Your goal:
Only the lines from the line containing "Country Club Dance lp by Bill Savill: 2 -> 1" to the end of the records, both included, belong in the answer, copied exactly.

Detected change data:
-- Opening Marker --

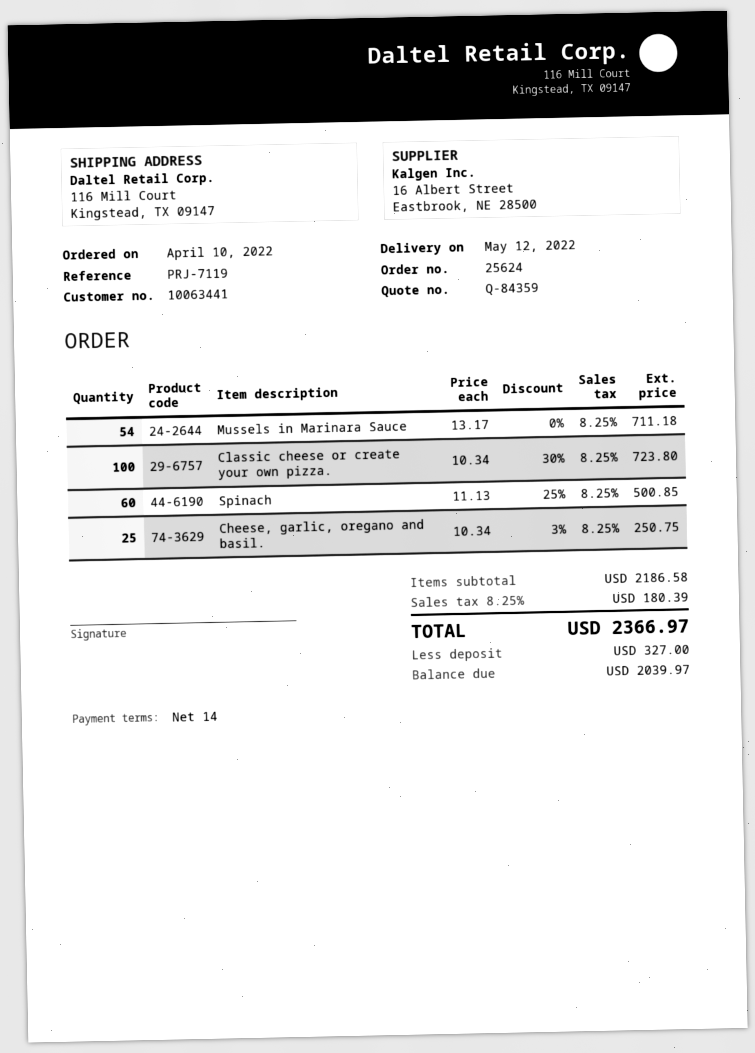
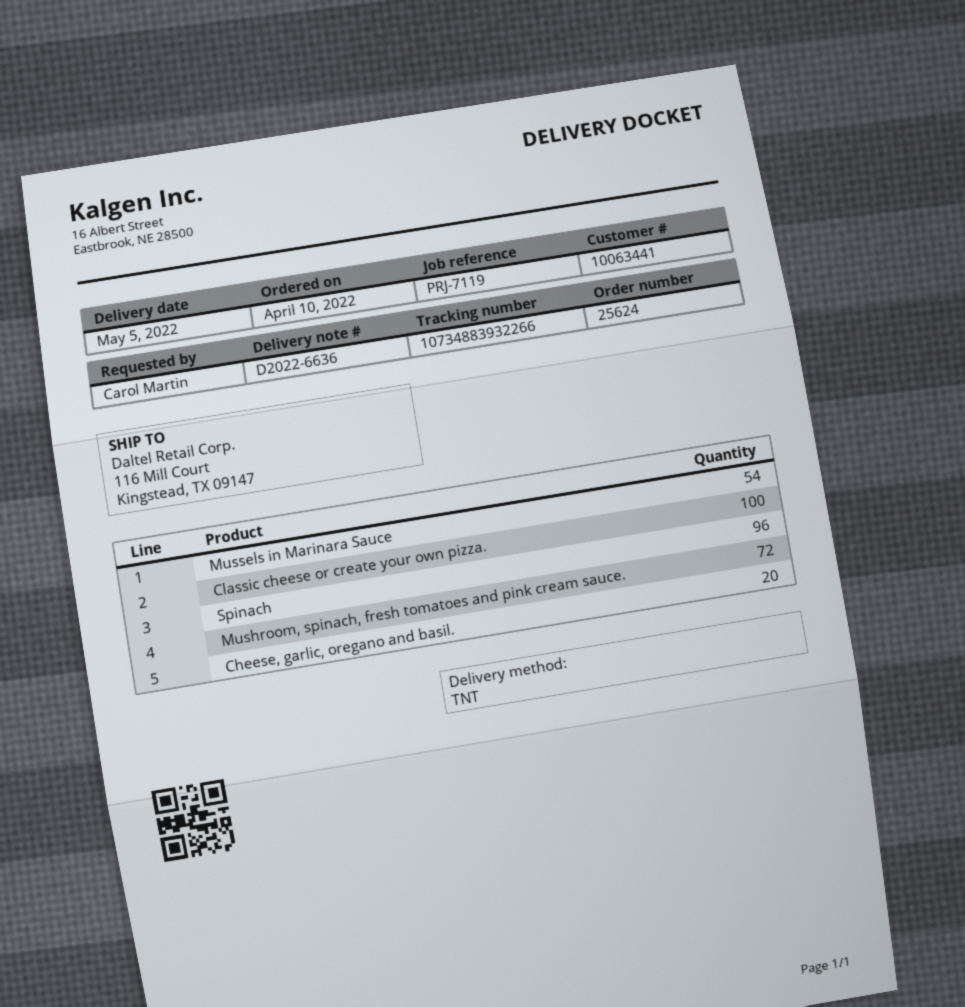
delivery date: 2022-05-12 -> 2022-05-05
Spinach: 60 -> 96
Cheese, garlic, oregano and basil.: 25 -> 20
Mushroom, spinach, fresh tomatoes and pink cream sauce.: none -> 72

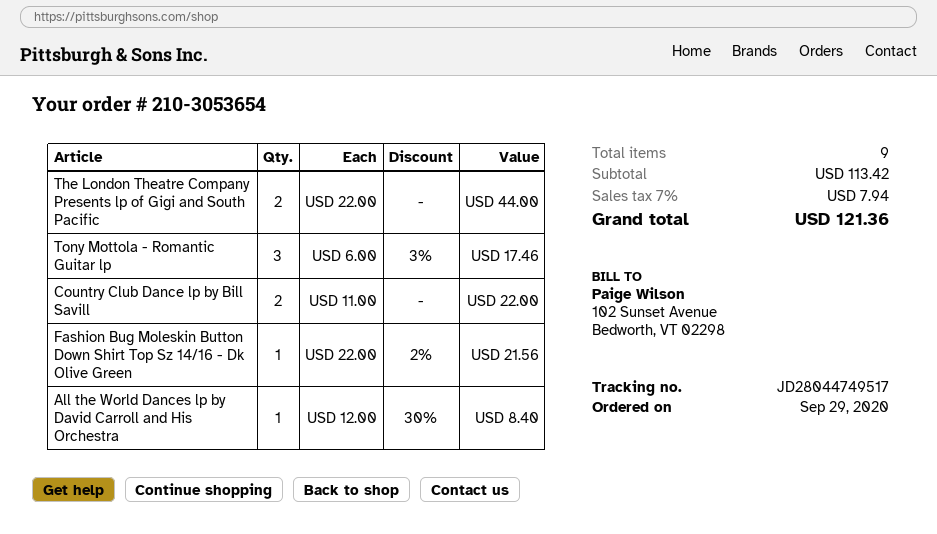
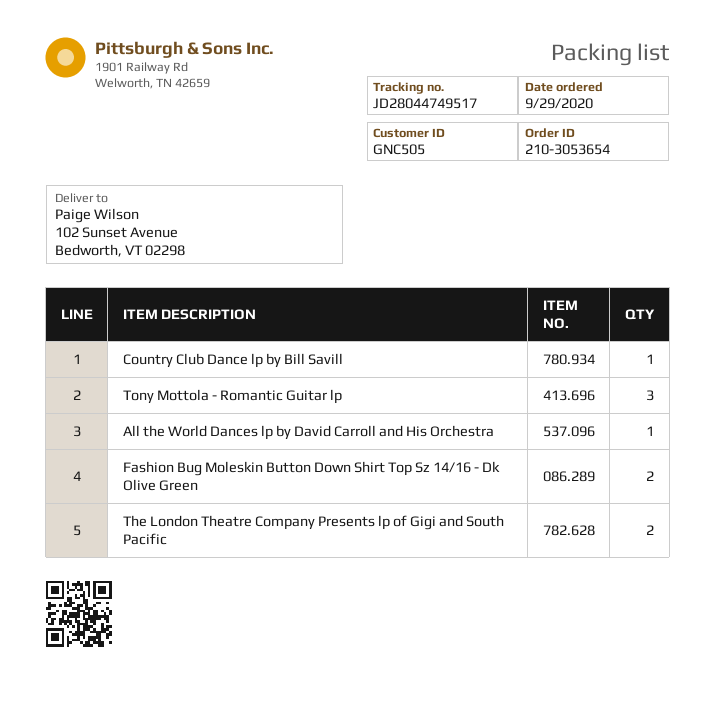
Country Club Dance lp by Bill Savill: 2 -> 1
Fashion Bug Moleskin Button Down Shirt Top Sz 14/16 - Dk Olive Green: 1 -> 2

-- Closing Marker --

Written response:
Country Club Dance lp by Bill Savill: 2 -> 1
Fashion Bug Moleskin Button Down Shirt Top Sz 14/16 - Dk Olive Green: 1 -> 2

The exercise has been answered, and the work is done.